Proteins · Chicken
Lemon-Herb Spatchcock Chicken
★★ Intermediate$1 hr 10 min

Foundations Referenced
Ingredients
- 1 whole chicken (3.5–4 lbs)
- 3 tbsp garlic-herb compound butter (→ foundation), softened
- 2 tbsp olive oil
- Salt, pepper
- 1 lemon, halved
- 1 head garlic, halved crosswise
- 1 lb baby potatoes, halved (optional — roast underneath the chicken)
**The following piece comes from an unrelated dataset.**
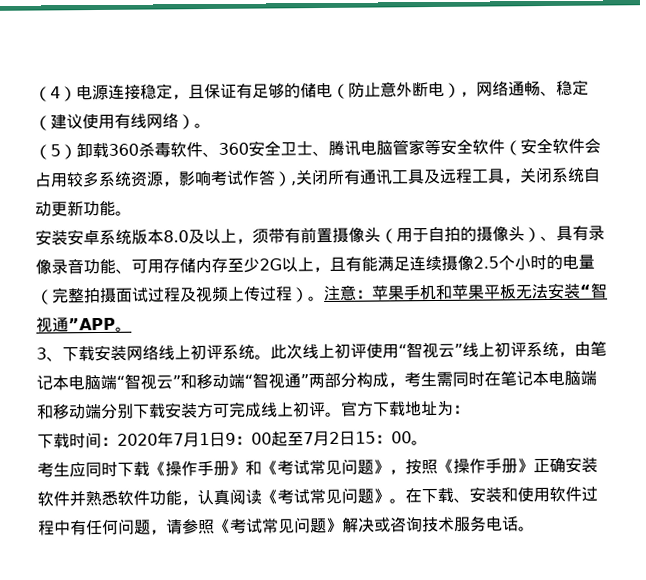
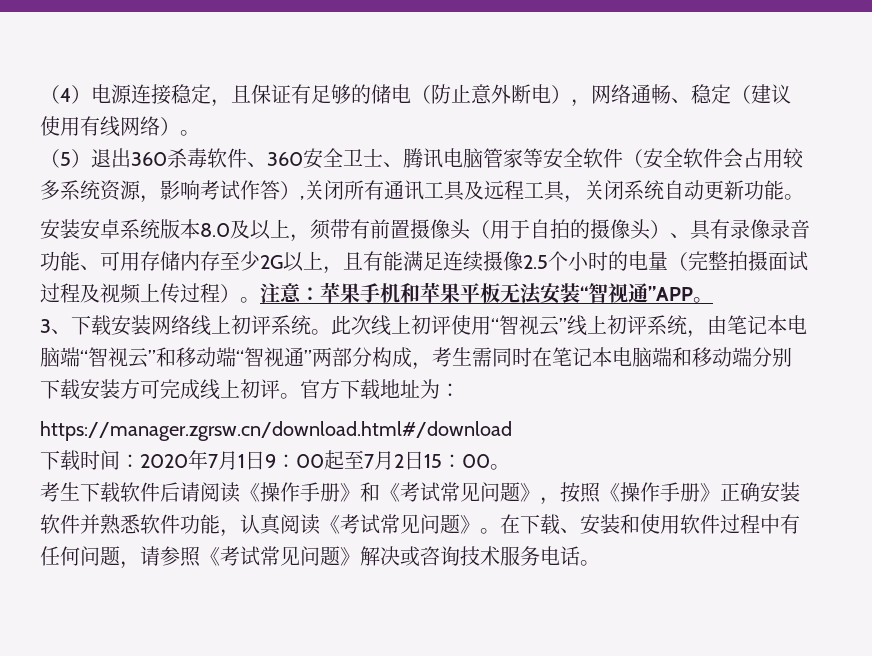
- （5）卸载360杀毒软件、360安全卫士、腾讯电脑管家等安全软件（安全软件会占用较多系统资源，影响考试作答）,关闭所有通讯工具及远程工具，关闭系统自动更新功能。
+ （5）退出360杀毒软件、360安全卫士、腾讯电脑管家等安全软件（安全软件会占用较多系统资源，影响考试作答）,关闭所有通讯工具及远程工具，关闭系统自动更新功能。
+ https://manager.zgrsw.cn/download.html#/download
- 考生应同时下载《操作手册》和《考试常见问题》，按照《操作手册》正确安装软件并熟悉软件功能，认真阅读《考试常见问题》。
+ 考生下载软件后请阅读《操作手册》和《考试常见问题》，按照《操作手册》正确安装软件并熟悉软件功能，认真阅读《考试常见问题》。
- Fresh thyme and rosemary
Method
- Spatchcock: Place chicken breast-side down. Using kitchen shears, cut along both sides of the backbone and remove it (save for stock). Flip chicken breast-side up. Press firmly on the breastbone until it cracks and the chicken lies flat.
- Season: Loosen skin over breasts and thighs. Spread compound butter under the skin. Rub exterior with olive oil, season generously with salt and pepper.
- Set up: Scatter potatoes (if using) on a sheet pan with lemon halves and garlic. Place chicken on top, skin-side up.
- Roast: 425°F for 40–45 min until thigh reaches 165°F and skin is deeply golden and crispy all over.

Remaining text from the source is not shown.